I pointed to my grandmother’s unmoving form on the couch. One man rushed up to her, knelt down, and started pulling things with cords out of his bag. Then it was like he just froze, picking up her pill bottle and holding it up in the air for the other guy to see. The guy then rolled his eyes, shook his head, and started to put the cords and things back into his bag. There was walkie-talkie static and numbers being called, like in a taxi. The younger one told me to come into the kitchen where he asked me questions, speaking to me like I was a baby, like I didn’t understand what was going on. He didn’t know that this wasn’t the first time.

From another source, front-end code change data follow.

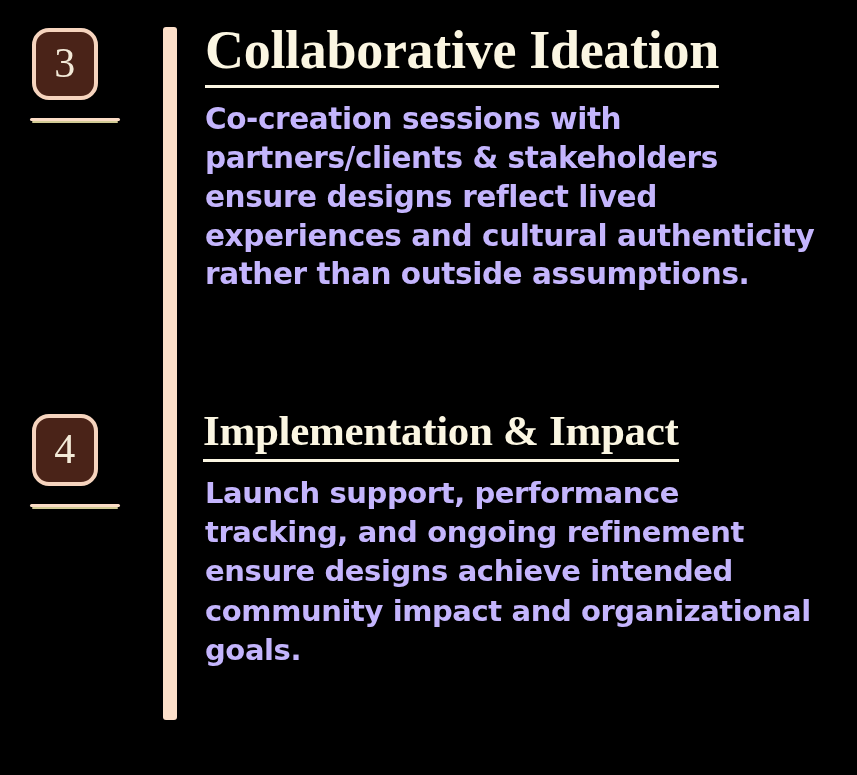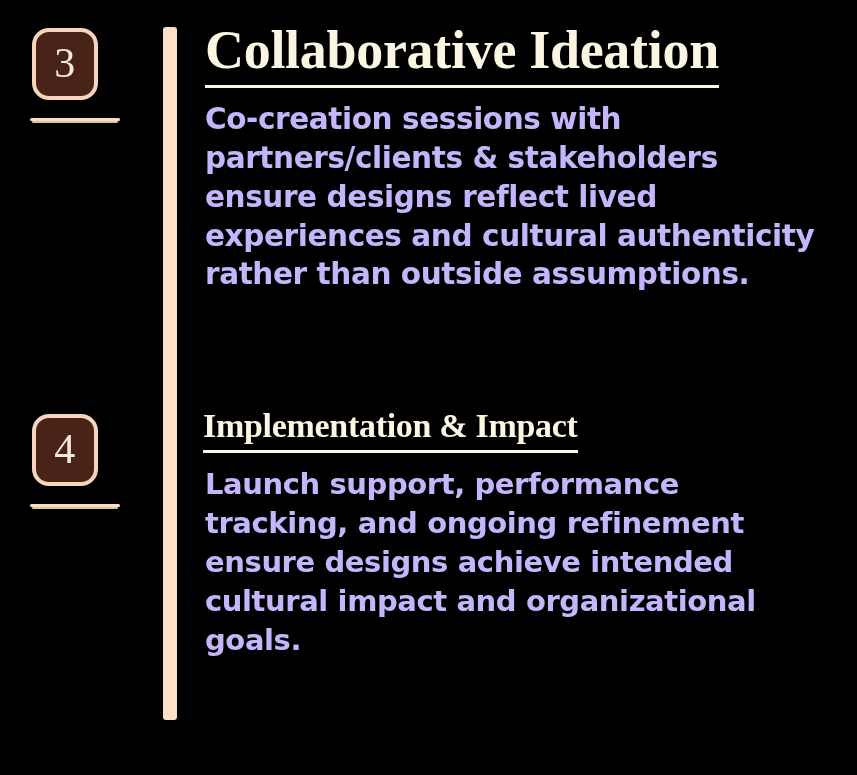--- a/index.html
+++ b/index.html
@@ -119,7 +119,7 @@
   }
 
   .step--three .step-title { font-size: 54px; }
-  .step--four  .step-title { font-size: 34px; margin-left: -2px; }
+  .step--four  .step-title { font-size: 43px; margin-left: -2px; }
 
   .step-body {
     margin-top: 12px;

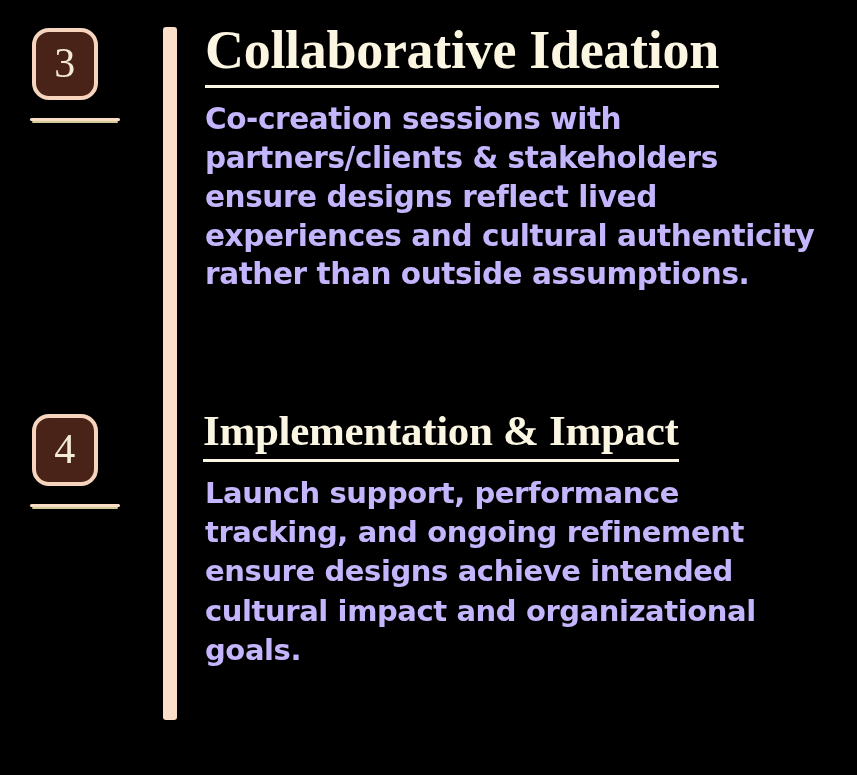--- a/index.html
+++ b/index.html
@@ -172,7 +172,7 @@
 
     <div class="content">
       <h2 class="step-title">Implementation &amp; Impact</h2>
-      <p class="step-body">Launch support, performance tracking, and ongoing refinement ensure designs achieve intended cultural impact and organizational goals.</p>
+      <p class="step-body">Launch support, performance tracking, and ongoing refinement ensure designs achieve intended community impact and organizational goals.</p>
     </div>
 
   </section>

  “How old are you, Snow?”

  “Thirteen,” I lied.

  “How long has she been like this?”

  “Just a few minutes,” I lied again. It was actually more like hours. When I had come home from school she was passed out on the couch, which wasn’t that unusual for four o’clock in the afternoon. Her nightgown hiked up around her waist, her yellowed cotton underwear with the elastic cascading like Christmas tree trim. I had pulled her nightgown down and tucked it in around the edges of her as if making a bed. Then I went about my usual routine, moved around the lump on the couch, brushing her outstretched arm each time I passed between her and the coffee table. After I finished my homework I made some ravioli, pushed her heavy legs over, and sat squished on the side of the couch to watch TV. It wasn’t until I was going to bed that I climbed up and peered down at her face pressed into the cushion. It looked strange, not her usual sleeping face, but pale and lifeless and there wasn’t that snoring gurgle that she usually does. All of a sudden my blood drained from my face, my head went spinning, and I grabbed the phone.